Exercise instructions → Once the line containing "the .sh scripts." is found in the entries below, restate it and each following line word for word, stopping after the line containing "- pip install .".

Provided entries →

-- Opening Marker --

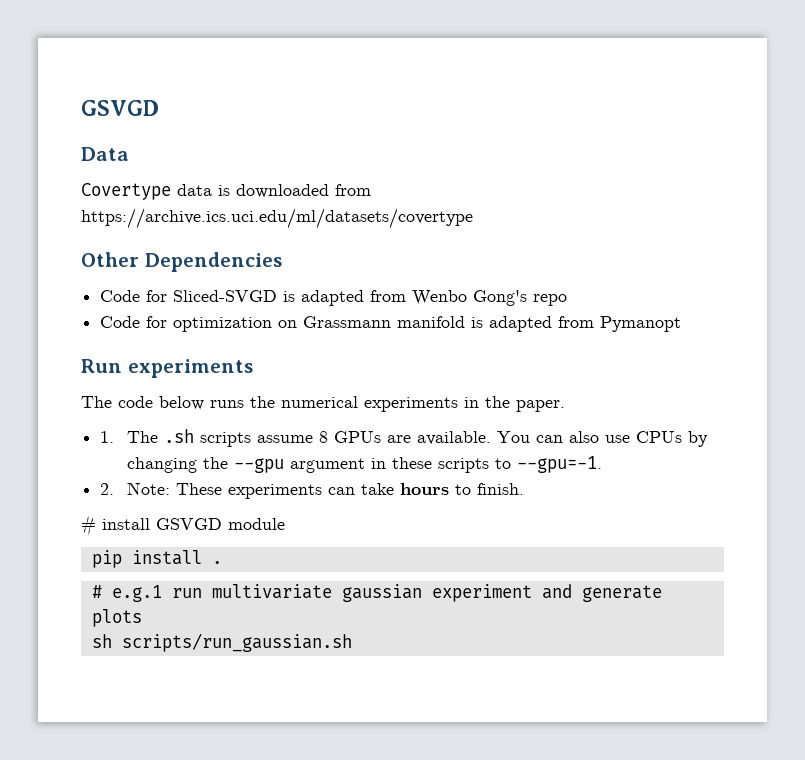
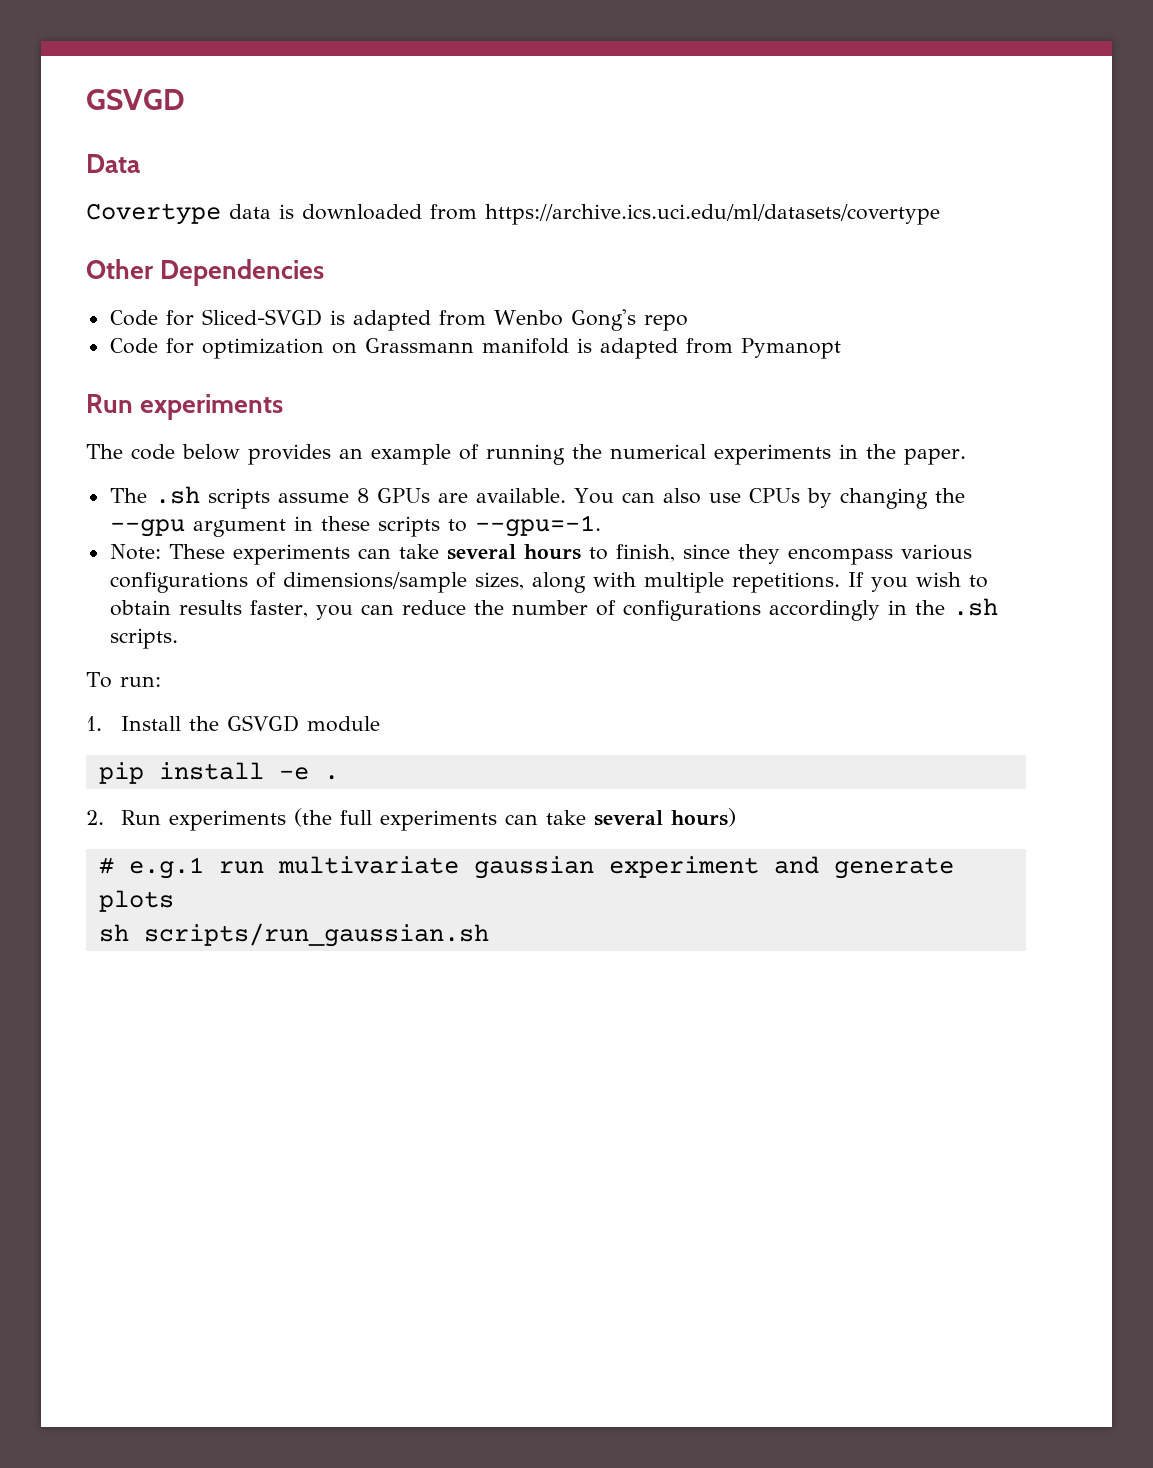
- The code below runs the numerical experiments in the paper.
+ The code below provides an example of running the numerical experiments in the paper.
- 1. The .sh scripts assume 8 GPUs are available.
+ The .sh scripts assume 8 GPUs are available.
- 2. Note: These experiments can take hours to finish.
- # install GSVGD module
+ Note: These experiments can take several hours to finish, since they encompass various configurations of dimensions/sample sizes, along with multiple repetitions. If you wish to obtain results faster, you can reduce the number of configurations accordingly in the .sh scripts.
+ To run:
+ 1. Install the GSVGD module
- pip install .
+ pip install -e .
+ 2. Run experiments (the full experiments can take several hours)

-- Closing Marker --

Response to the task →
+ Note: These experiments can take several hours to finish, since they encompass various configurations of dimensions/sample sizes, along with multiple repetitions. If you wish to obtain results faster, you can reduce the number of configurations accordingly in the .sh scripts.
+ To run:
+ 1. Install the GSVGD module
- pip install .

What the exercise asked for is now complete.